Poiché molti hanno cercato di raccontare con ordine gli avvenimenti che si sono compiuti in mezzo a noi, come ce li hanno trasmessi coloro che ne furono testimoni oculari fin da principio e divennero ministri della Parola, così anch’io ho deciso di fare ricerche accurate su ogni circostanza, fin dagli inizi, e di scriverne un resoconto ordinato per te, illustre Teòfilo, in modo che tu possa renderti conto della solidità degli insegnamenti che hai ricevuto.

La verità è un groviglio di racconti, la storia si riscrive ad ogni passo, gli avvenimenti non sono mai oggettivi, servono testimoni e gli unici testimoni da ascoltare sono solo gli innamorati, quelli che raccontano ciò che non tutti riescono a vedere, quelli che muovono sismografi affettivi. Inaffidabili, imprevedibili, ma fedeli. La verità prevede una ricerca accurata e meticolosa. Maniacale. Servono parole scritte da mani cha continuano a scavare. Qualità essenziale è che non deve bastarti ciò che sai.

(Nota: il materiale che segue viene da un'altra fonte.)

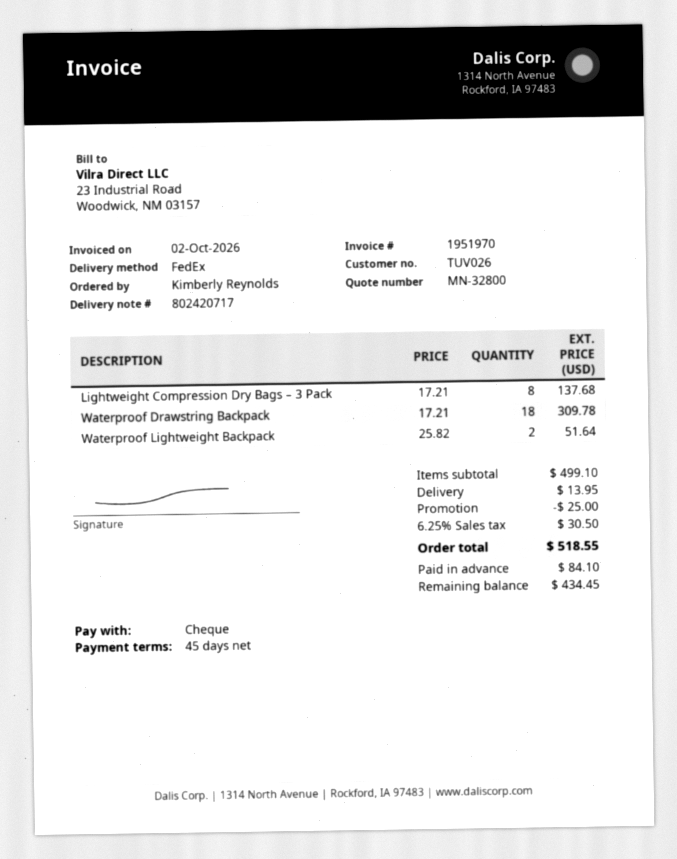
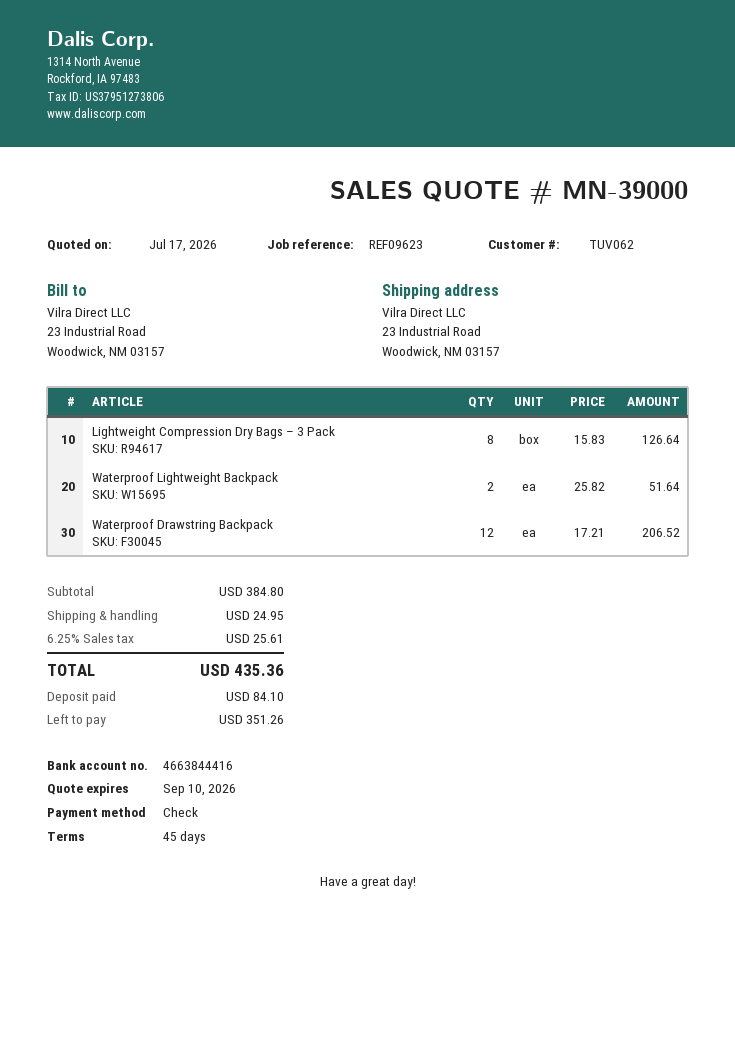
quote number: MN-32800 -> MN-39000
customer number: TUV026 -> TUV062
Lightweight Compression Dry Bags – 3 Pack: 8 x 17.21 = 137.68 -> 8 x 15.83 = 126.64
Waterproof Drawstring Backpack: 18 x 17.21 = 309.78 -> 12 x 17.21 = 206.52
subtotal: 499.10 -> 384.80
discount: 25.00 -> none
shipping: 13.95 -> 24.95
tax: 6.25% = 30.50 -> 6.25% = 25.61
total: 518.55 -> 435.36
balance: 434.45 -> 351.26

I testimoni da ascoltare hanno più interrogativi che esclamativi, e una vita inquieta, incompresa e mai addomesticata. I testimoni possono anche essere contradditori, stanno ancora cercando quindi espongono allo smarrimento. I testimoni stilano resoconti ordinati, ordinano rese dei conti, finiscono al tappeto, risorgono, ripiegano, quasi mai spiegano. I testimoni vacillano. Non si nascondono. Accompagnano. I testimoni scrivono sempre per qualcuno, anche quando parlano per sé, a Teofilo, all’amico di Dio, che proprio in quanto amico si dimostra esigente. E merita rispetto.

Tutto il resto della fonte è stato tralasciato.